# good night on the trap line



## Wallydvr (Nov 6, 2012)

got home from work late last night and my little one was begging to go with me. so i bundled her up and off we went. she was so excited when we got to the creek and the eyes were shining. we had a blast even tho there wasn't much in the traps. it was the last night for that line. moving it today. when we got home she told me she wanted to be a trapper when she gets big.

Sent from my DROID RAZR using Tapatalk


----------



## Ruger (Jan 22, 2011)

Nice! Now that's a big smile!!!


----------



## 220swift (Mar 2, 2011)

She'll remember that the rest of her life, good for you for taking time to include your daughter when she asked. Oh, nice raccoon.


----------



## hassell (Feb 9, 2010)

Congrats. on the catch and including your daughter.


----------



## Wallydvr (Nov 6, 2012)

thanks, she came running out tonight asking if she could go again. i think she is getting the fever.lol

Sent from my DROID RAZR using Tapatalk


----------



## 4Cody4 (Dec 24, 2012)

That's awesome. A little girl that wants to be a trapper, sounds like a good un.


----------



## fr3db3ar (Aug 6, 2011)

Awesome


----------



## Jonbnks (Jan 21, 2012)

She's so happy to be doing this with you. You could start making a scrapbook for her so after all the years, she could look back and see how much fun you two have had together trapping and hunting.


----------



## hassell (Feb 9, 2010)

Jonbnks said:


> She's so happy to be doing this with you. You could start making a scrapbook for her so after all the years, she could look back and see how much fun you two have had together trapping and hunting.
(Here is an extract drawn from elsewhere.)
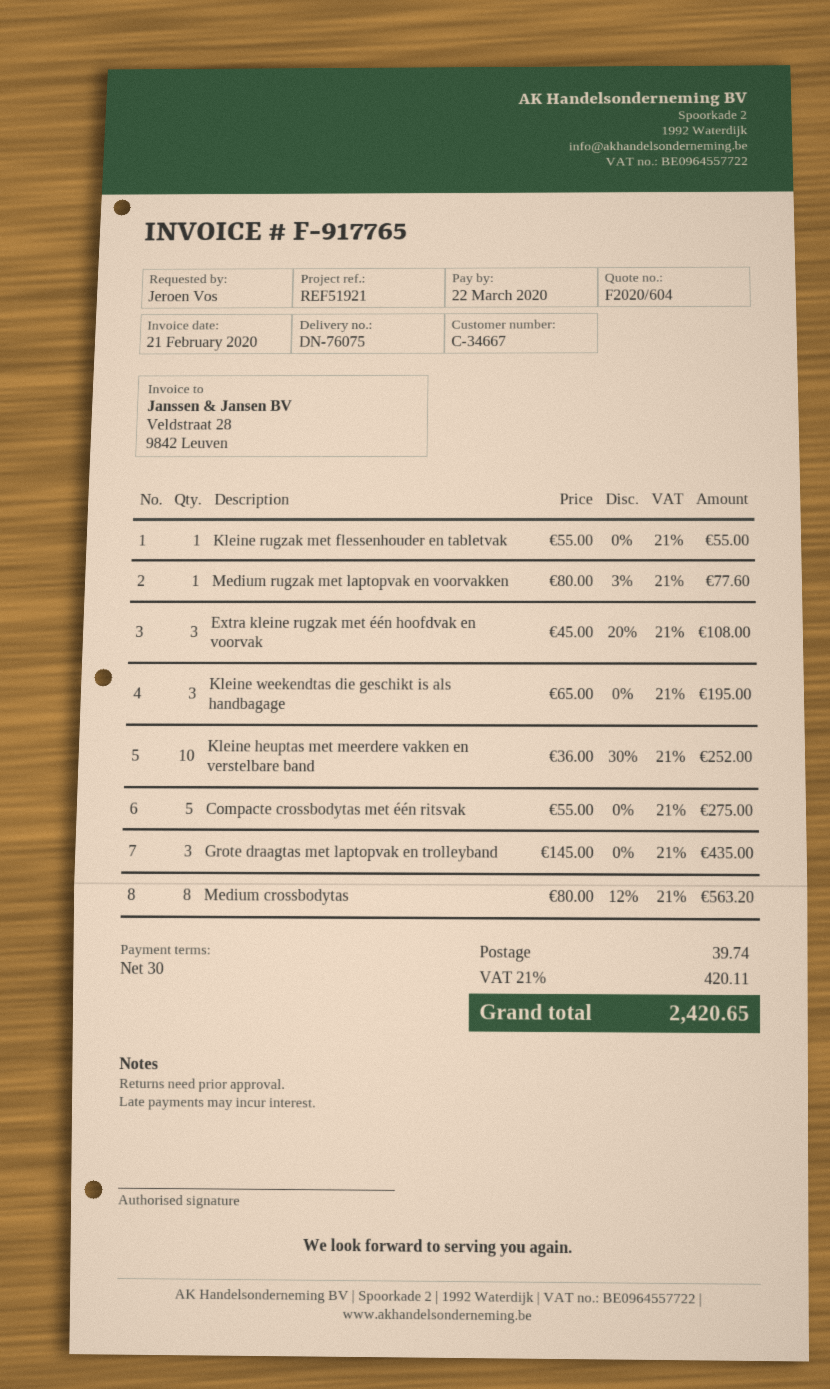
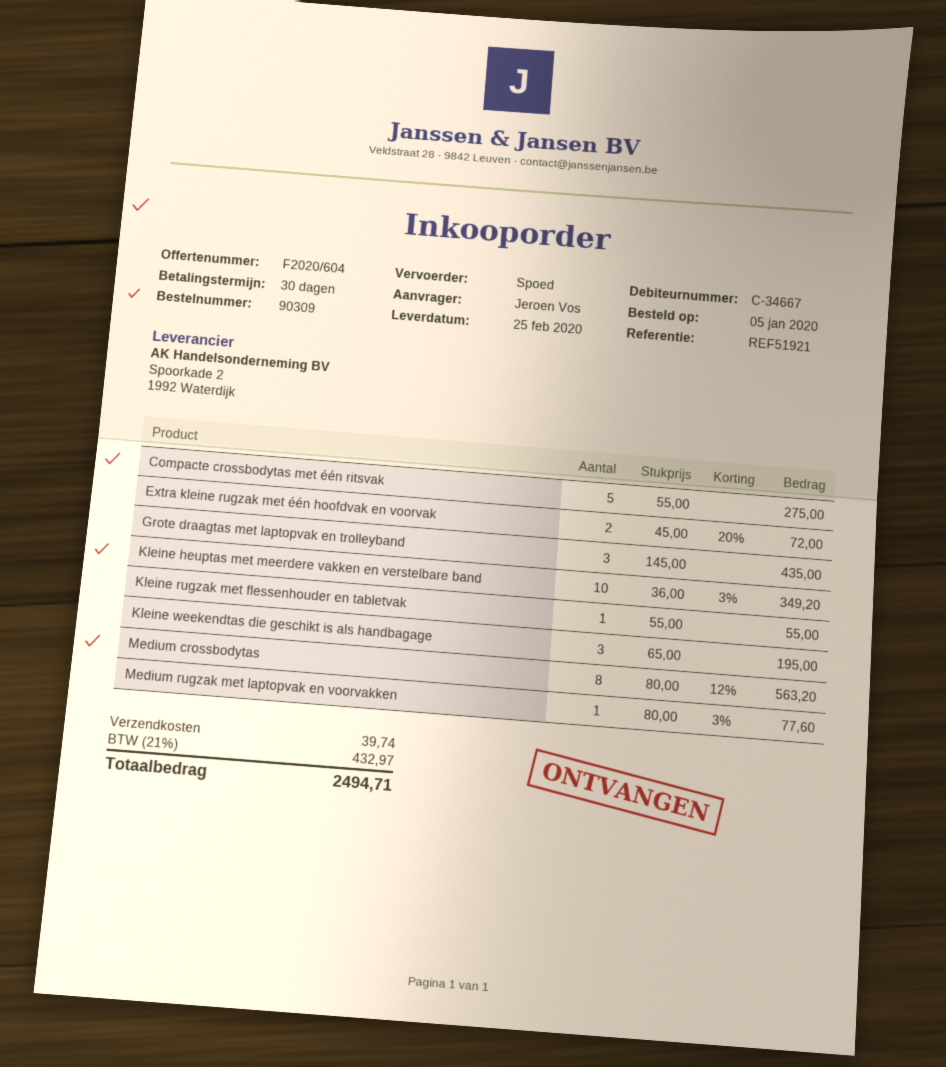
Extra kleine rugzak met één hoofdvak en voorvak: 3 x 45.00 - 20% = 108.00 -> 2 x 45.00 - 20% = 72.00
Kleine heuptas met meerdere vakken en verstelbare band: 10 x 36.00 - 30% = 252.00 -> 10 x 36.00 - 3% = 349.20
tax: 21% = 420.11 -> 21% = 432.97
total: 2420.65 -> 2494.71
 Great idea, a logbook with lots of details is great to re-read years down the road.


----------



## SWAMPBUCK10PT (Apr 5, 2010)

*Nice raccoon--Making Memories that last a lifetime can't beat that Congrats--------sb*


----------



## azpredatorhunter (Jul 24, 2012)

Sweet... take lots of pics...


----------



## Wallydvr (Nov 6, 2012)

ya she's a keeper. with her name being dakota maybe a good chance she will be a snare girl. lol

Sent from my DROID RAZR using Tapatalk


----------



## youngdon (Mar 10, 2010)

Congrats to you both. Thanks for taking the time to teach the next generation.


----------



## beavertrapper (Dec 31, 2012)

thats awesome man......great to see a little girl interested...my daughter likes to go once in awhile.....when shes not tot busy being a teenager....awesome to see!


----------



## Wallydvr (Nov 6, 2012)

last night on the muskrat pond









Sent from my DROID RAZR using Tapatalk


----------



## Wallydvr (Nov 6, 2012)

she was in the skinning shed for two hours last night w me. the funny part is she is four, and at the why phase. why daddy, why. lol. good memories.
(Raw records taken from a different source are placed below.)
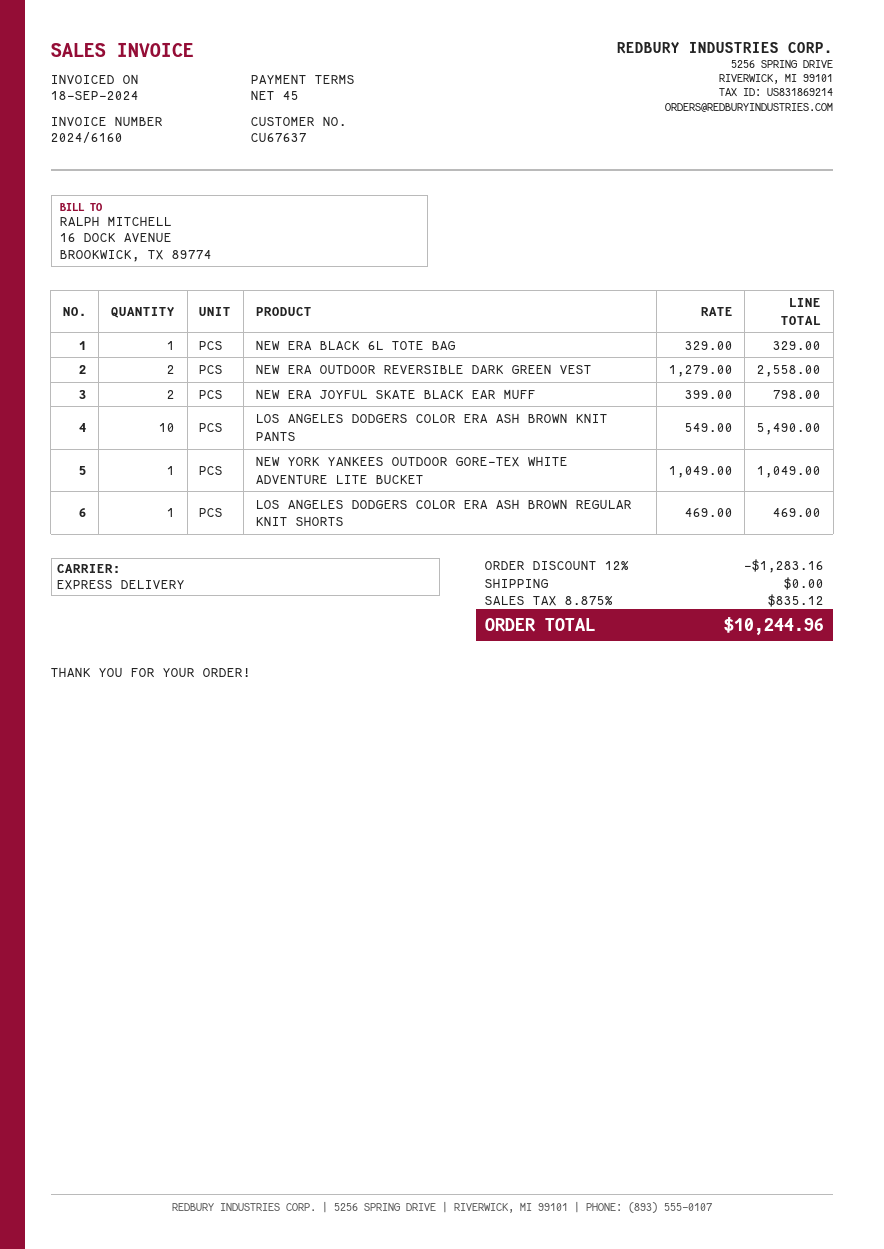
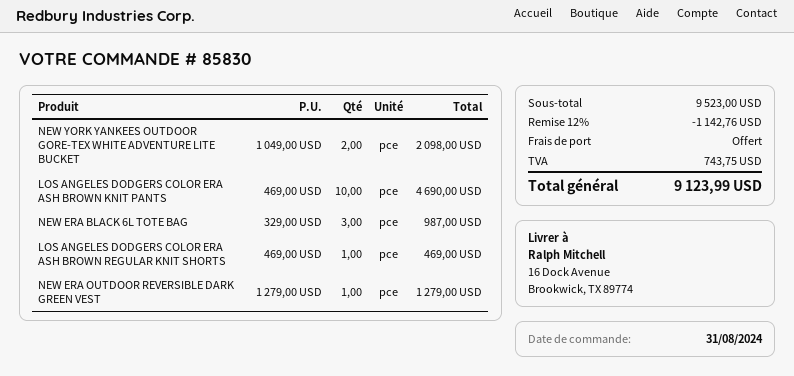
NEW ERA BLACK 6L TOTE BAG: 1 x 329.00 = 329.00 -> 3 x 329.00 = 987.00
NEW ERA OUTDOOR REVERSIBLE DARK GREEN VEST: 2 x 1279.00 = 2558.00 -> 1 x 1279.00 = 1279.00
NEW ERA JOYFUL SKATE BLACK EAR MUFF: 2 x 399.00 = 798.00 -> none
LOS ANGELES DODGERS COLOR ERA ASH BROWN KNIT PANTS: 10 x 549.00 = 5490.00 -> 10 x 469.00 = 4690.00
NEW YORK YANKEES OUTDOOR GORE-TEX WHITE ADVENTURE LITE BUCKET: 1 x 1049.00 = 1049.00 -> 2 x 1049.00 = 2098.00
discount: 12% = 1283.16 -> 12% = 1142.76
tax: 835.12 -> 743.75
total: 10244.96 -> 9123.99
Sent from my DROID RAZR using Tapatalk


----------



## catcapper (Feb 11, 2010)

A few more years, and she"ll be a rat skin'in machine.lol.

awprint:


----------



## 220swift (Mar 2, 2011)

great picture Wally!!!


----------



## beavertrapper (Dec 31, 2012)

that's awesome......keep up the great job


----------



## Demodad (Oct 25, 2013)

nice catches..


----------



## dwtrees (Mar 5, 2012)

She will make some lucky guy a great wife.


----------



## Wallydvr (Nov 6, 2012)

ya she will. god help me the day she brings some kid home.

Sent from my DROID RAZR using Tapatalk


----------



## jswift (Dec 24, 2012)

Great job on the raising the kids... Always tough when the boys start showing up.... enjoy!


----------



## dwtrees (Mar 5, 2012)

Wallydvr said:


> ya she will. god help me the day she brings some kid home.
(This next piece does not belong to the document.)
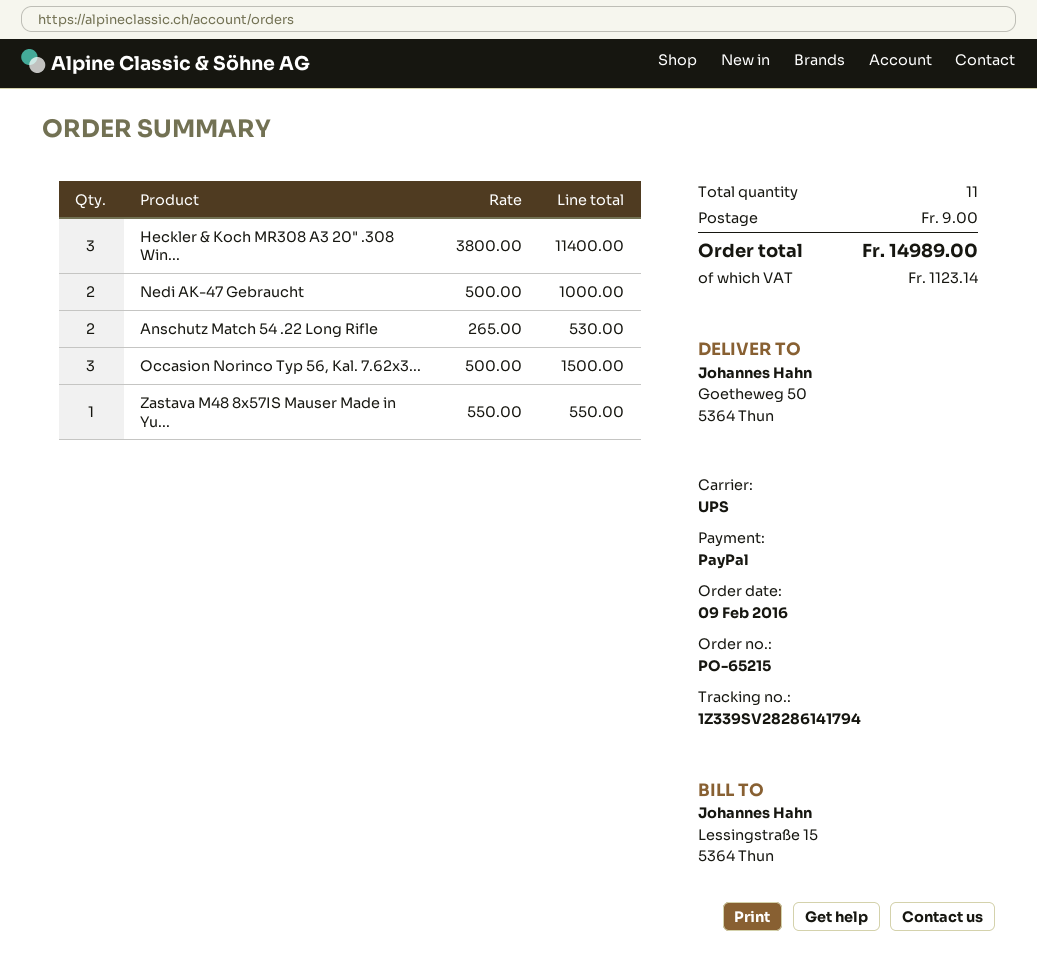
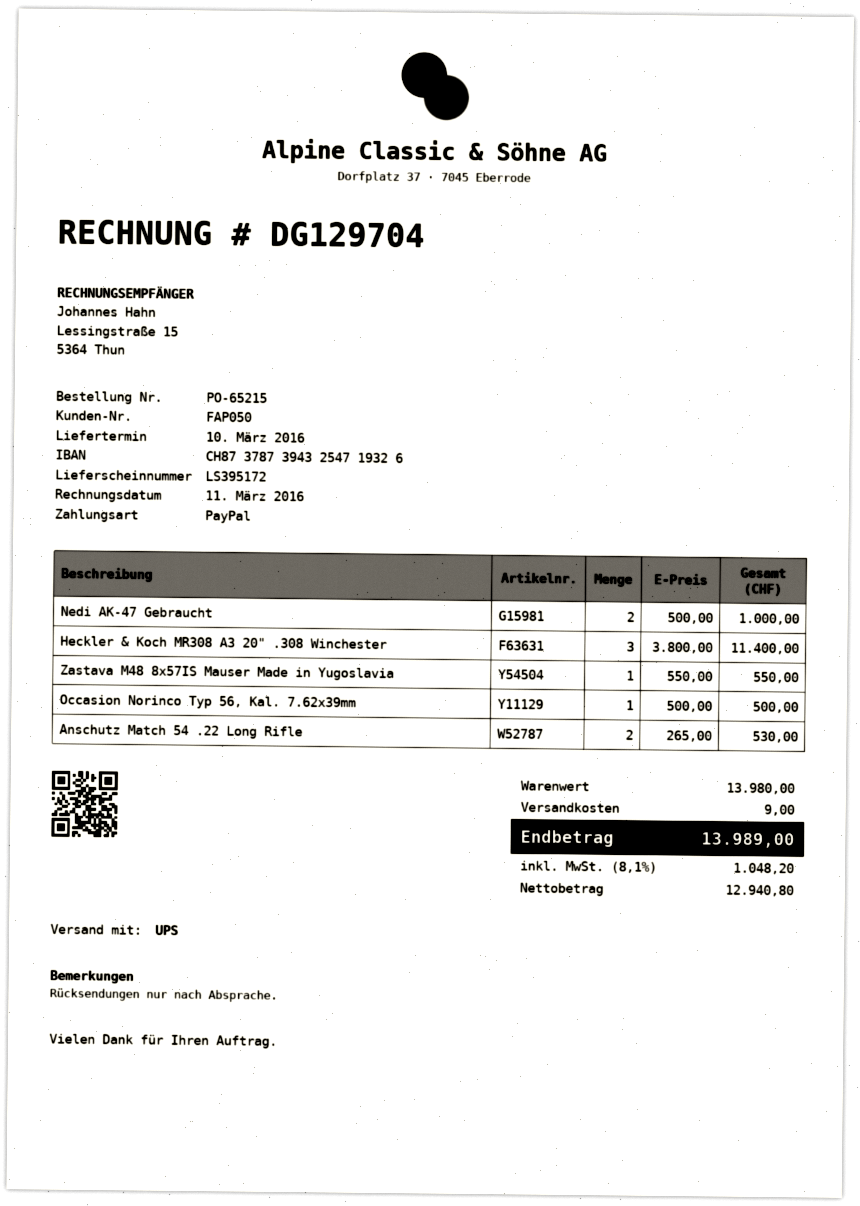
Occasion Norinco Typ 56, Kal. 7.62x3...: 3 x 500.00 = 1500.00 -> 1 x 500.00 = 500.00
tax: 1123.14 -> 1048.20
total: 14989.00 -> 13989.00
Might not be too bad if he hunts and traps too...........


----------



## jimmy shutt (Jun 2, 2013)

she's hooked....congrats


----------



## Wallydvr (Nov 6, 2012)

if it was raining hundred dollar bills. I'd get hit w a peso. i don't have that kinda luck. as long as he treats her good and isn't a bunny hugger I'll be happy.

Sent from my DROID RAZR using Tapatalk


----------